The basic rule of thumb is to take advantage of your body’s natural fasting cycle. 


If you train a lot, and feel you need more energy, start eating carbohydrates at night. This will kick you out of ketosis, but if you are efficient at it and training hard, you will likely be back in ketosis by the following morning. 


Use your measurement system to confirm if you decide to try this, but I’ll eat carbs at night before big workout days, and so far I haven’t noticed any loss of the benefits of doing keto most of the time. 


Mainly Fats From Vegetables

Inside our bodies, the dietary fat we consume dictates the ratios of different kinds of fatty acid ratios in our tissues. Of particular importance is our ratio of Omega-6 fatty acid to Omega-3 fatty acids

In healthy individuals, our body’s average ratio should be something between 4:1 Omega 6 to Omega 3 and 1:1. 

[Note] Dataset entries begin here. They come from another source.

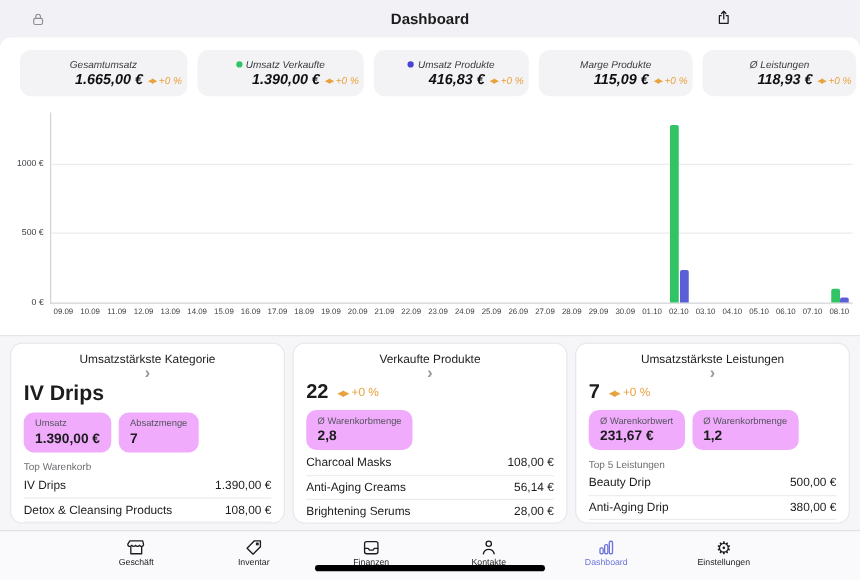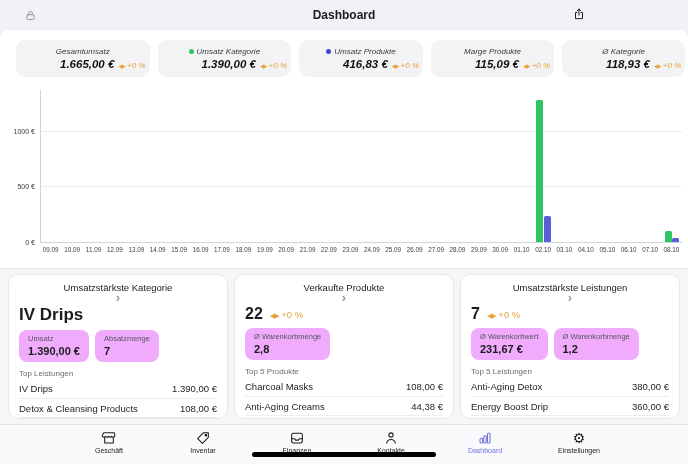--- a/index.html
+++ b/index.html
@@ -116,21 +116,21 @@
         <span>Gesamtumsatz</span>
       </div>
     <div class="kpi-value-row">
         <span class="kpi-value">1.665,00 €</span>
       <span class="delta"><span class="tri">◀▶</span> <span>+0 %</span></span>
       </div>
   </div>
   <div class="kpi">
     <div class="kpi-label">
         <span class="dot" style="background: rgb(48, 196, 101);"></span>
-        <span>Umsatz Kategorie</span>
+        <span>Umsatz Verkaufte</span>
       </div>
     <div class="kpi-value-row">
         <span class="kpi-value">1.390,00 €</span>
       <span class="delta"><span class="tri">◀▶</span> <span>+0 %</span></span>
       </div>
   </div>
   <div class="kpi">
     <div class="kpi-label">
         <span class="dot" style="background: rgb(71, 67, 214);"></span>
         <span>Umsatz Produkte</span>
@@ -144,21 +144,21 @@
     <div class="kpi-label">
         <span>Marge Produkte</span>
       </div>
     <div class="kpi-value-row">
         <span class="kpi-value">115,09 €</span>
       <span class="delta"><span class="tri">◀▶</span> <span>+0 %</span></span>
       </div>
   </div>
   <div class="kpi">
     <div class="kpi-label">
-        <span>Ø Kategorie</span>
+        <span>Ø Leistungen</span>
       </div>
     <div class="kpi-value-row">
         <span class="kpi-value">118,93 €</span>
       <span class="delta"><span class="tri">◀▶</span> <span>+0 %</span></span>
       </div>
   </div>
 </div>
 
 <div class="chart">
   <div class="plot">
@@ -217,21 +217,21 @@
     <div class="statboxes">
       <div class="statbox">
         <div class="statbox-label">Umsatz</div>
         <div class="statbox-value">1.390,00 €</div>
       </div>
       <div class="statbox">
         <div class="statbox-label">Absatzmenge</div>
         <div class="statbox-value">7</div>
       </div>
     </div>
-    <div class="list-title">Top Leistungen</div>
+    <div class="list-title">Top Warenkorb</div>
     <div class="rows">
       <div class="row">
         <span class="row-name">IV Drips</span>
         <span class="row-value">1.390,00 €</span>
         </div>
       <div class="row">
         <span class="row-name">Detox &amp; Cleansing Products</span>
         <span class="row-value">108,00 €</span>
         </div>
       <div class="row">
@@ -249,29 +249,28 @@
     <div class="bignum-row">
       <span class="bignum">22</span>
       <span class="delta delta-big"><span class="tri">◀▶</span> <span>+0 %</span></span>
     </div>
     <div class="statboxes">
       <div class="statbox">
         <div class="statbox-label">Ø Warenkorbmenge</div>
         <div class="statbox-value">2,8</div>
       </div>
     </div>
-    <div class="list-title">Top 5 Produkte</div>
     <div class="rows">
       <div class="row">
         <span class="row-name">Charcoal Masks</span>
         <span class="row-value">108,00 €</span>
         </div>
       <div class="row">
         <span class="row-name">Anti-Aging Creams</span>
-        <span class="row-value">44,38 €</span>
+        <span class="row-value">56,14 €</span>
         </div>
       <div class="row">
         <span class="row-name">Brightening Serums</span>
         <span class="row-value">28,00 €</span>
         </div>
     </div>
   </div>
 
   <div class="card">
     <div class="card-head">
@@ -288,21 +287,25 @@
         <div class="statbox-value">231,67 €</div>
       </div>
       <div class="statbox">
         <div class="statbox-label">Ø Warenkorbmenge</div>
         <div class="statbox-value">1,2</div>
       </div>
     </div>
     <div class="list-title">Top 5 Leistungen</div>
     <div class="rows">
       <div class="row">
-        <span class="row-name">Anti-Aging Detox</span>
+        <span class="row-name">Beauty Drip</span>
+        <span class="row-value">500,00 €</span>
+        </div>
+      <div class="row">
+        <span class="row-name">Anti-Aging Drip</span>
         <span class="row-value">380,00 €</span>
         </div>
       <div class="row">
         <span class="row-name">Energy Boost Drip</span>
         <span class="row-value">360,00 €</span>
         </div>
     </div>
   </div>
 </div>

However, thanks for the most part to hydrogenated vegetable oils (mentioned earlier as one of the big 4 foods to avoid the heck out of) and overconsumption of dairy, many people have a ratio of 20:1 Omega-6 to Omega-3 or more. 


These wacked out ratios contribute to inflammation and high consumption of dietary Omega-6 is relevant to Inflammatory Bowel Disease, Diabetes, Arthritis, Altzheimer’s, and much more. 


On the ketogenic diet, these Omega-6 fats can become a particular problem for the uninformed. 


You see, many people’s diet already consists of too-high amounts of Omega-6 fats. Then they start a ketogenic diet, which calls for consumption of 75% or more calories from fat, and they just increase the fats they’ve already been eating. 


What tends to occur is that people feel the benefits of keto in the beginning, due to the potent anti-inflammatory effects of being in ketosis, but then after about 90 days they hit a wall. 


One of the most common feelings that occur from way too high Omega-6 fats is joint issues, and people who hit this wall often describe “grinding” feelings in their bones as well as joint pain. 


It doesn’t need to be this way though, you just need to prioritize Omega-3 fat intake over Omega-6 intake, and the best way to do this is to optimize your diet. 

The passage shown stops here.